**** Raw data ****
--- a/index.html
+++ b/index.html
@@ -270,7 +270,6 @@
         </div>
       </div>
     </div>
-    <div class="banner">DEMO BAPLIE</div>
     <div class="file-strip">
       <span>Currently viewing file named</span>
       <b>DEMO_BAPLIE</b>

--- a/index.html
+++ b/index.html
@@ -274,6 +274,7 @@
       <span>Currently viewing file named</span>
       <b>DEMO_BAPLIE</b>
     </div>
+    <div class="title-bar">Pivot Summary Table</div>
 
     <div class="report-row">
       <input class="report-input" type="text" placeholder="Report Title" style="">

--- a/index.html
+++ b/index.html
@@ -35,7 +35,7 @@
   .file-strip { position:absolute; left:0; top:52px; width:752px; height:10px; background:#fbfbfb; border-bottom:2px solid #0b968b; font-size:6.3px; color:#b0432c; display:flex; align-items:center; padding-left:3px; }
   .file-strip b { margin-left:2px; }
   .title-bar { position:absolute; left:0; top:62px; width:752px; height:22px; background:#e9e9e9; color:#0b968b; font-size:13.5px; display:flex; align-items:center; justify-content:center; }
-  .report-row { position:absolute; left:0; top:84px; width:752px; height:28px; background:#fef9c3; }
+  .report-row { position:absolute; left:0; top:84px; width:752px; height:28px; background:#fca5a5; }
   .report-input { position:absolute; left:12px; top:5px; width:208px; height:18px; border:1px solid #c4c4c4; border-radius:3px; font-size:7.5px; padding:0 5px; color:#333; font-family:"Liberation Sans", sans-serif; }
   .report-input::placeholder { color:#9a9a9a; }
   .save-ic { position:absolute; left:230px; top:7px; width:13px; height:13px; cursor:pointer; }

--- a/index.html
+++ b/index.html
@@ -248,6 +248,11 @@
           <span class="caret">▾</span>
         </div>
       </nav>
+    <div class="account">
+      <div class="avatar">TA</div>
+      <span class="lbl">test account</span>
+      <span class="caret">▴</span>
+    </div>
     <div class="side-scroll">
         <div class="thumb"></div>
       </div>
****
**** Raw data ****
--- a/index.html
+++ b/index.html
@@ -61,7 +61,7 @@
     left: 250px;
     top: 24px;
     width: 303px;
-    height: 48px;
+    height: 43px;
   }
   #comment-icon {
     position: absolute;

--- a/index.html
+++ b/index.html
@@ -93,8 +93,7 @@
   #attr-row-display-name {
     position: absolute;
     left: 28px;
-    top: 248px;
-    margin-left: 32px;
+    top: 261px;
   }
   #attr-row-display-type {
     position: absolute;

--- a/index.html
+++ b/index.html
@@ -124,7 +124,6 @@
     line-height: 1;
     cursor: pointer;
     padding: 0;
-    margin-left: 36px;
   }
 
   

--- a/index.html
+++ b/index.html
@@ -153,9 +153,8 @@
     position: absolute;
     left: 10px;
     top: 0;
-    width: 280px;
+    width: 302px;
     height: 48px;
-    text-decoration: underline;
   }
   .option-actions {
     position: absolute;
****
*Task statement*. Check each line of the records for the word "background", then state how many lines have it, as a number only.

*Reply*. 4